Beginning with the line that has "text: Signup ->", write out each line down to the end of the records below exactly, and include no pictures.

> **Front-end code change data**
+--

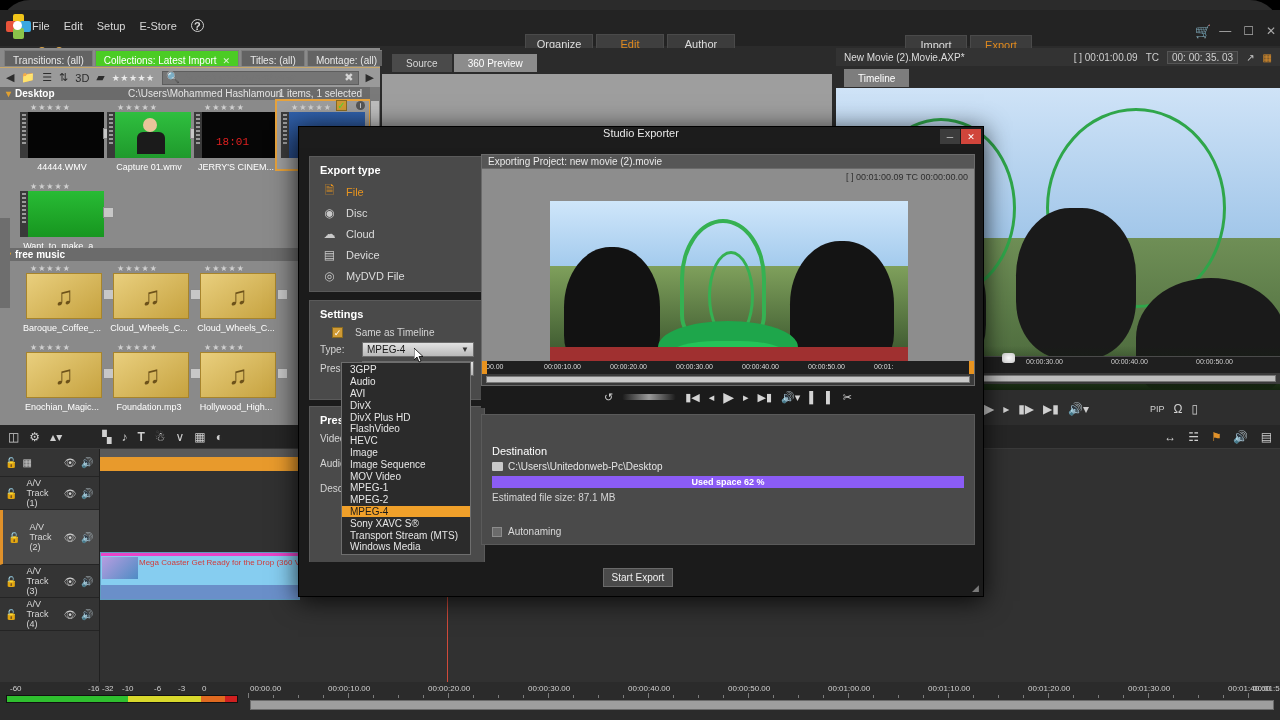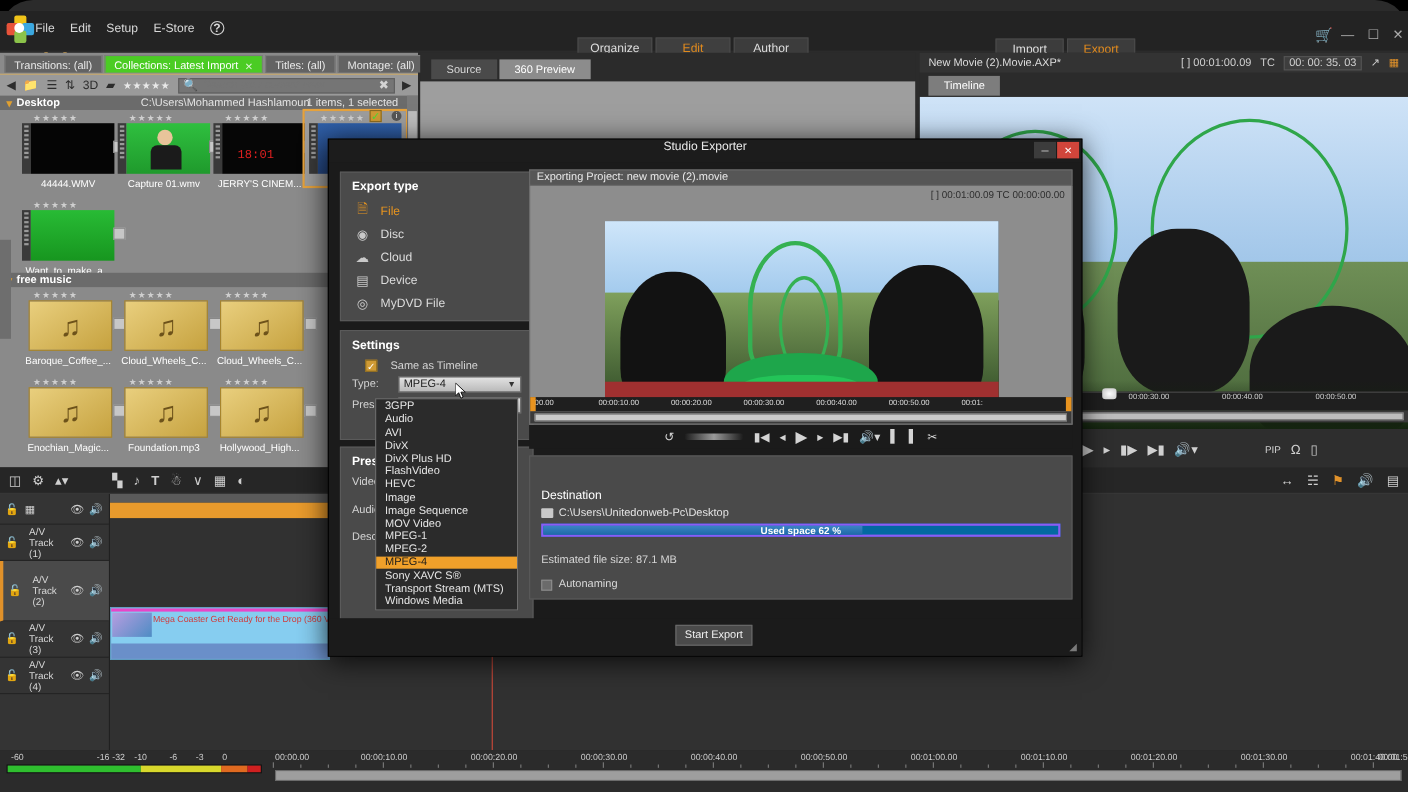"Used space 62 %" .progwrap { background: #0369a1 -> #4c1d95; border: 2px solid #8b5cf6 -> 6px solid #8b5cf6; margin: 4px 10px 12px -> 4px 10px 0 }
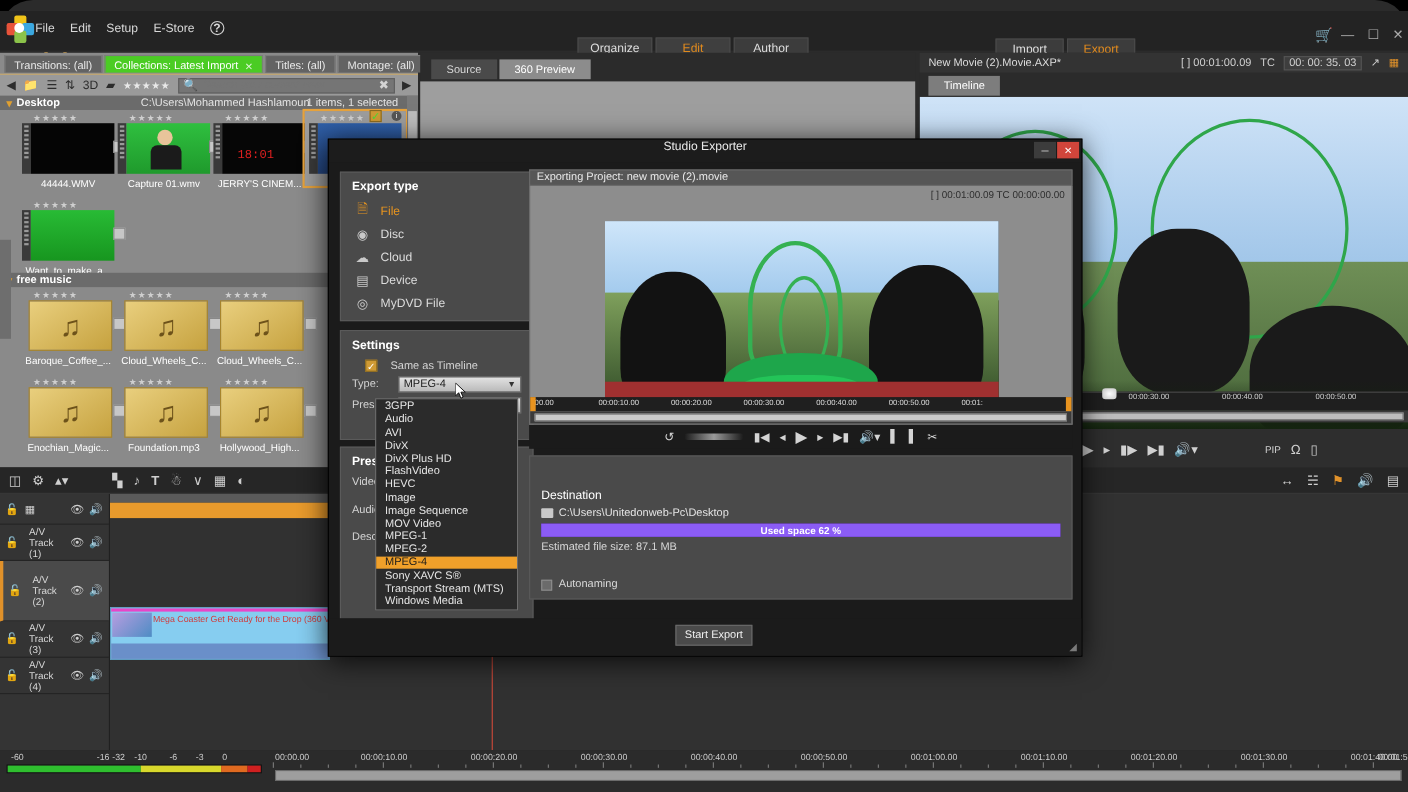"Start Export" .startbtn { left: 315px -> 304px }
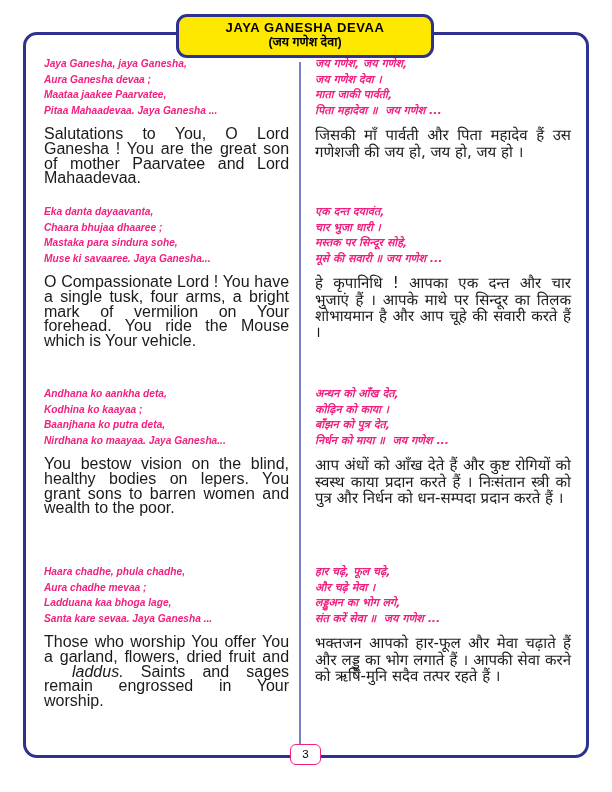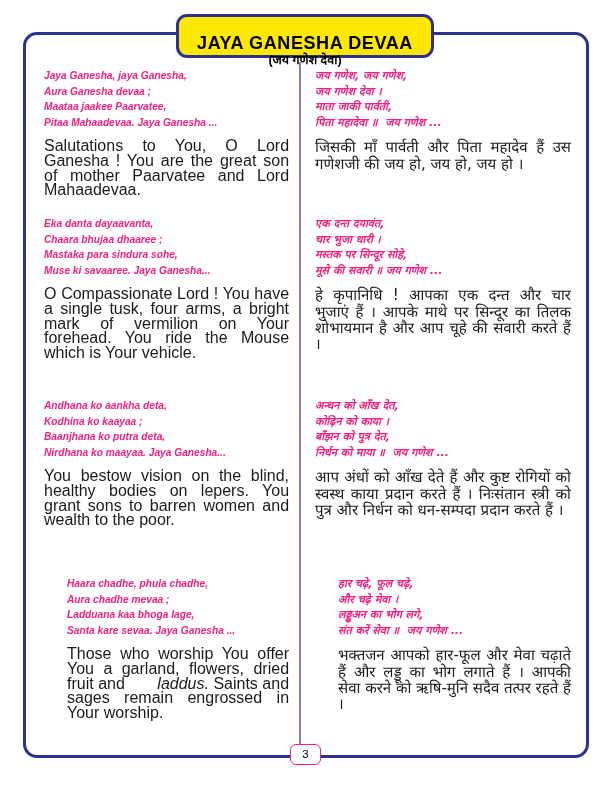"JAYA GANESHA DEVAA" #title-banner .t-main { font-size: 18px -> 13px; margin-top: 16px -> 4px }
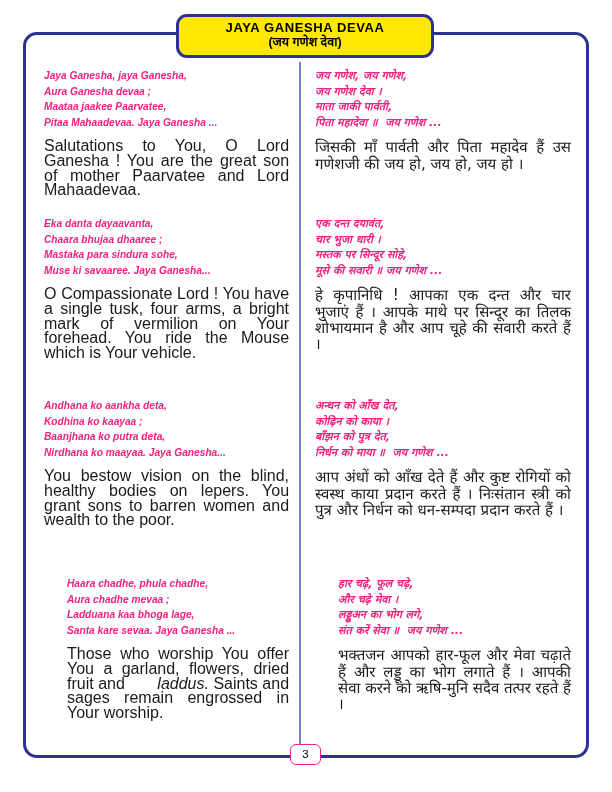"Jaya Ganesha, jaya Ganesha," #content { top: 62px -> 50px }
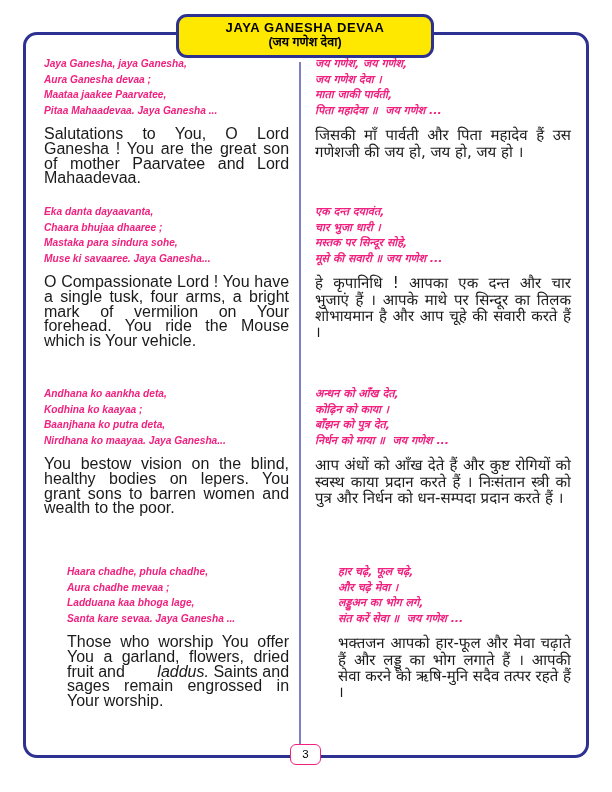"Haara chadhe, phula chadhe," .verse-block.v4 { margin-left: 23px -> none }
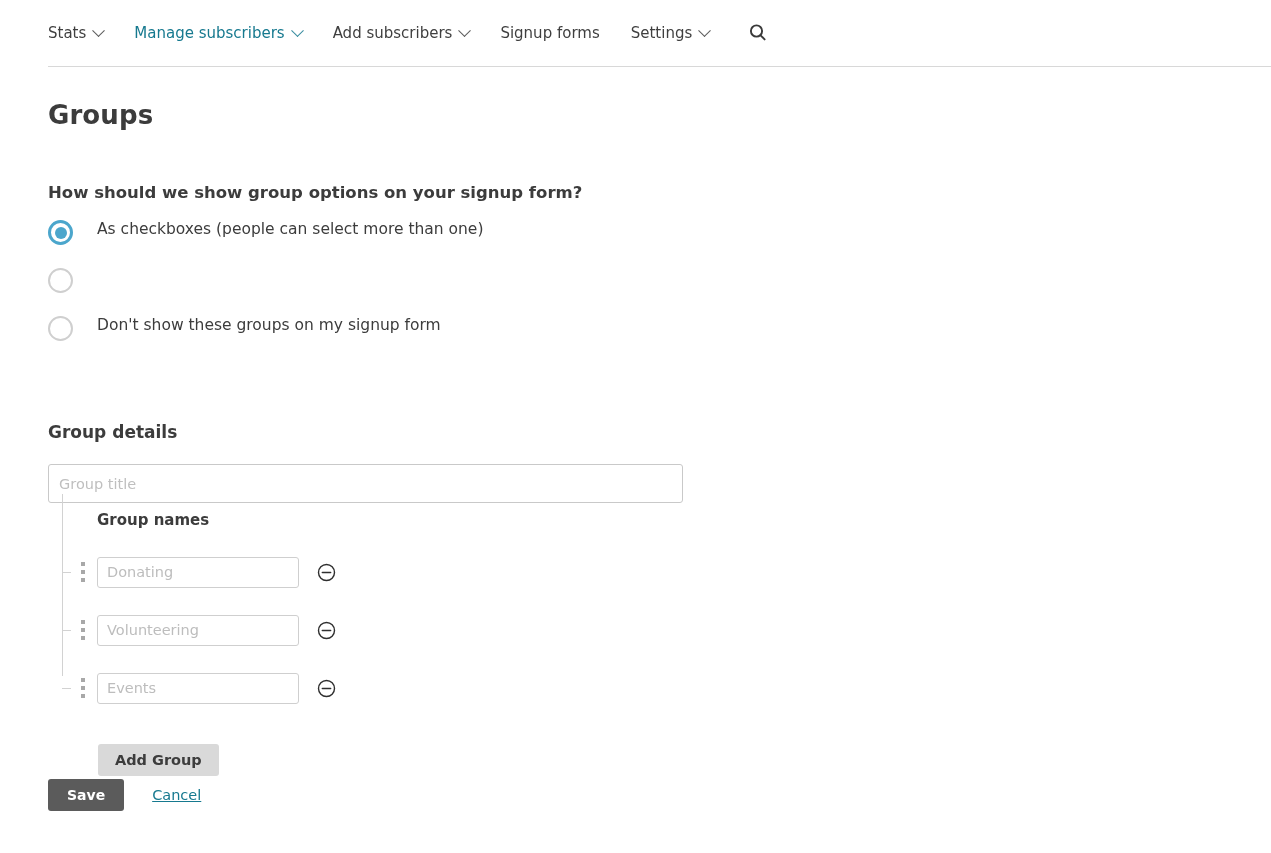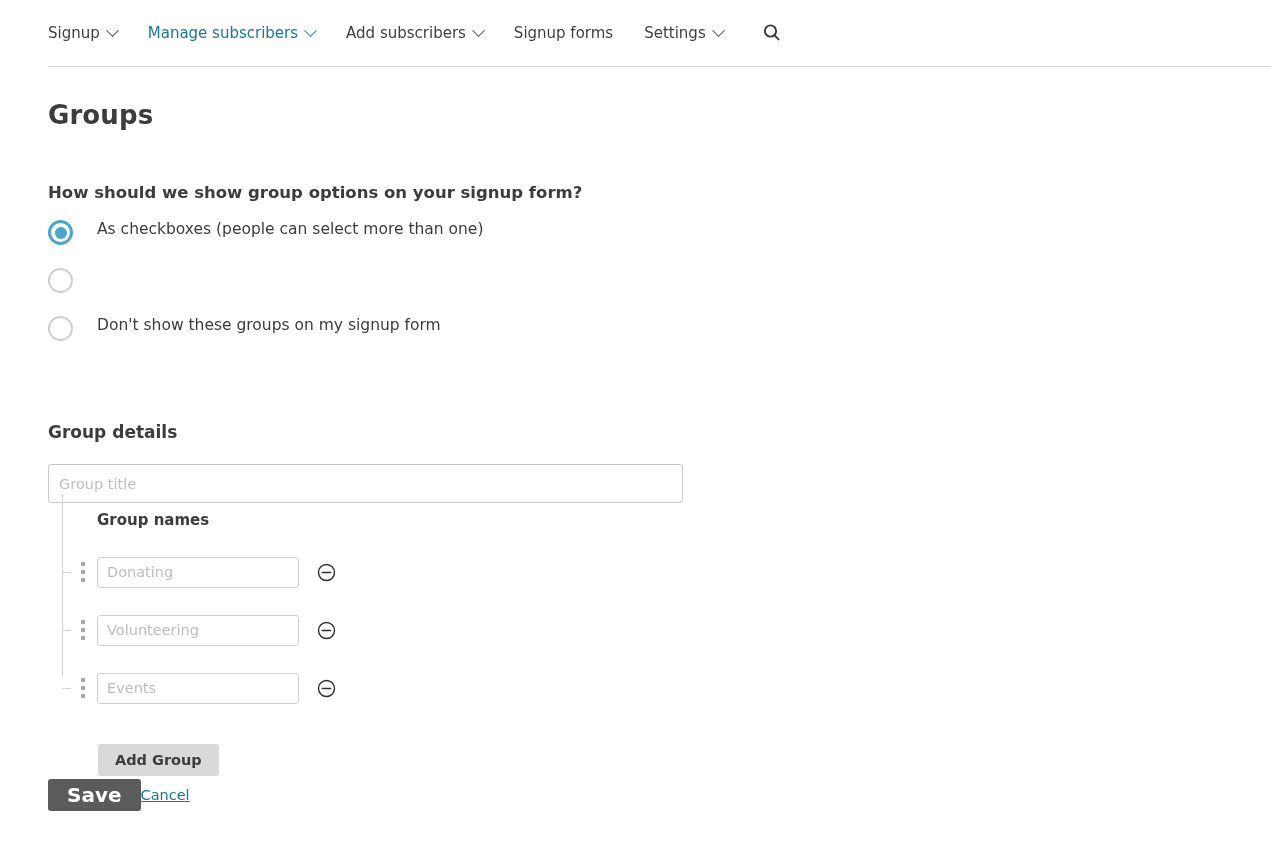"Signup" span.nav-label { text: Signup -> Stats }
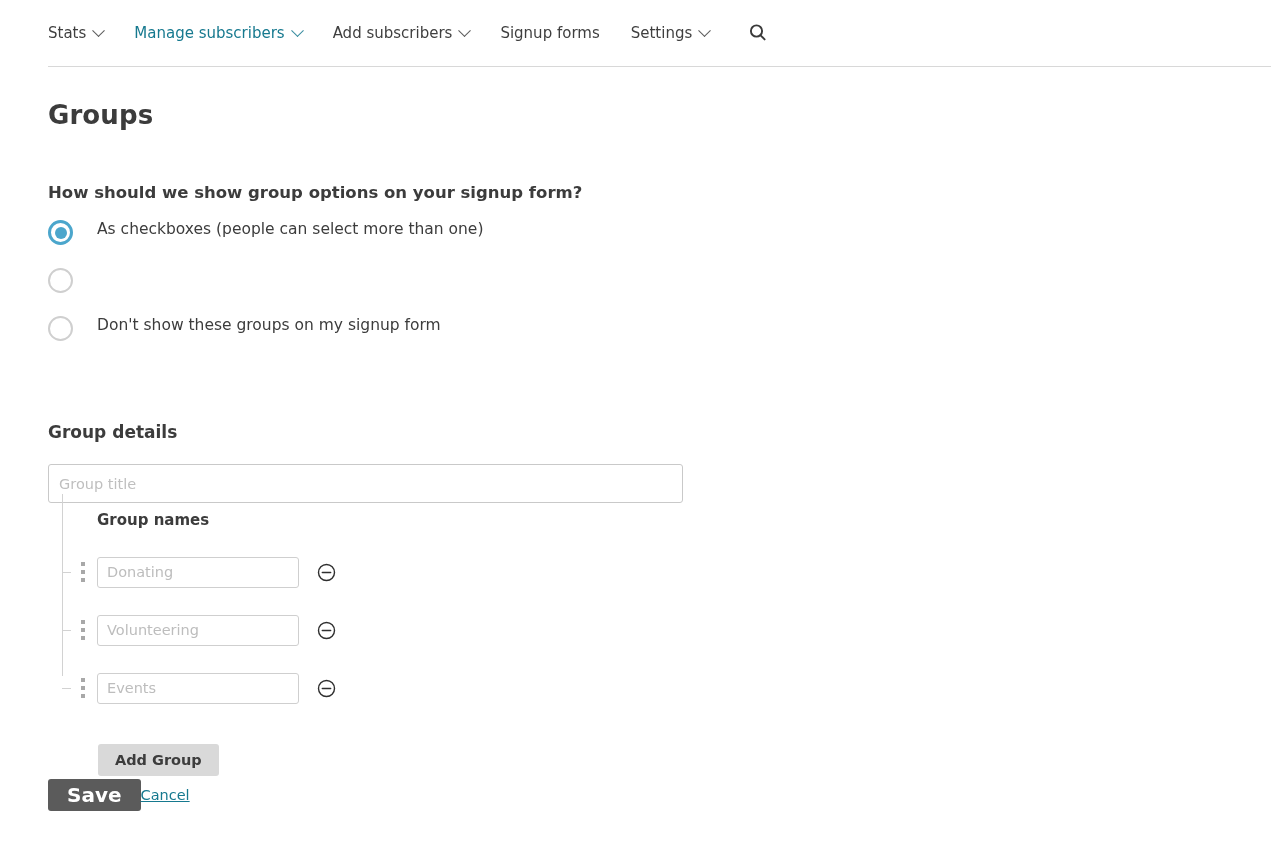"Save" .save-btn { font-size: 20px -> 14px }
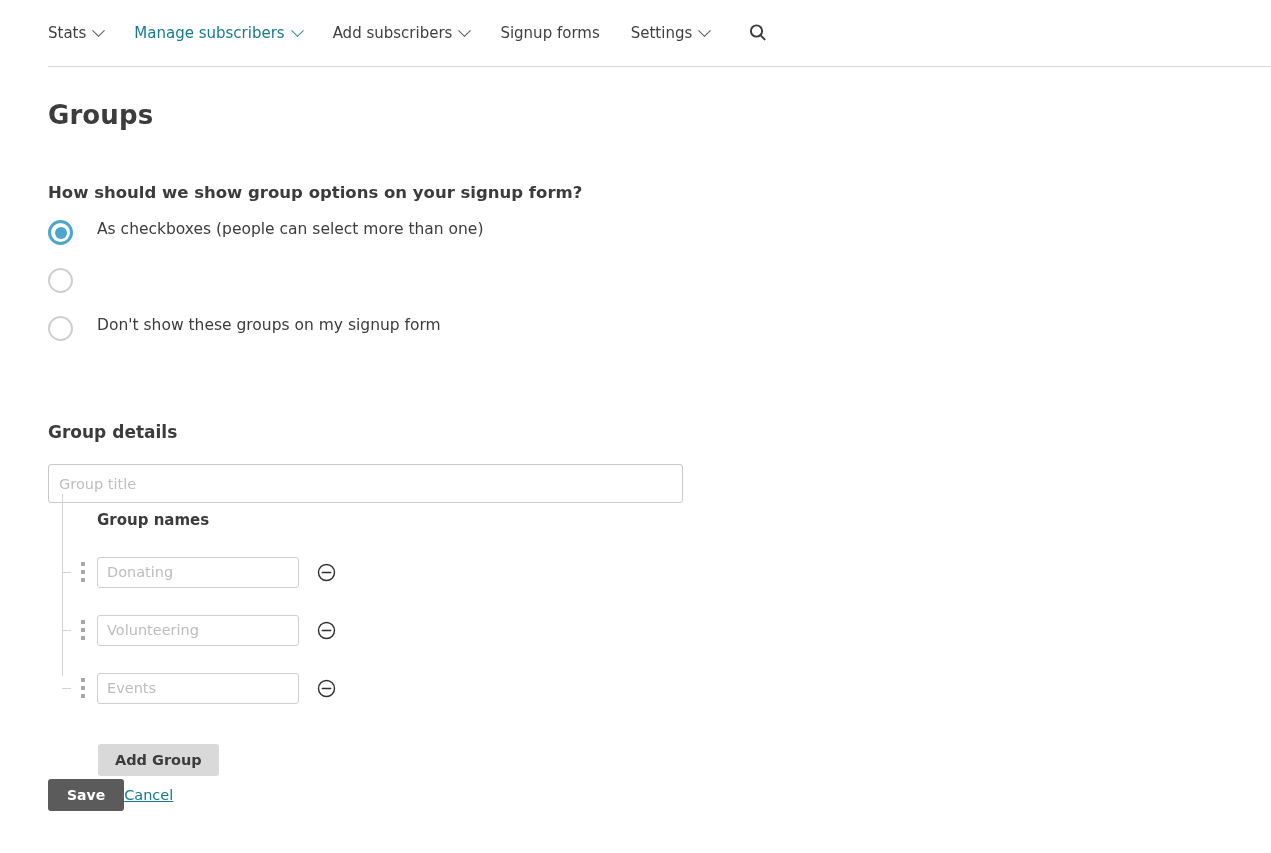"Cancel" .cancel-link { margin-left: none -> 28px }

+--

> **TASK SOLUTION**
"Signup" span.nav-label { text: Signup -> Stats }
"Save" .save-btn { font-size: 20px -> 14px }
"Cancel" .cancel-link { margin-left: none -> 28px }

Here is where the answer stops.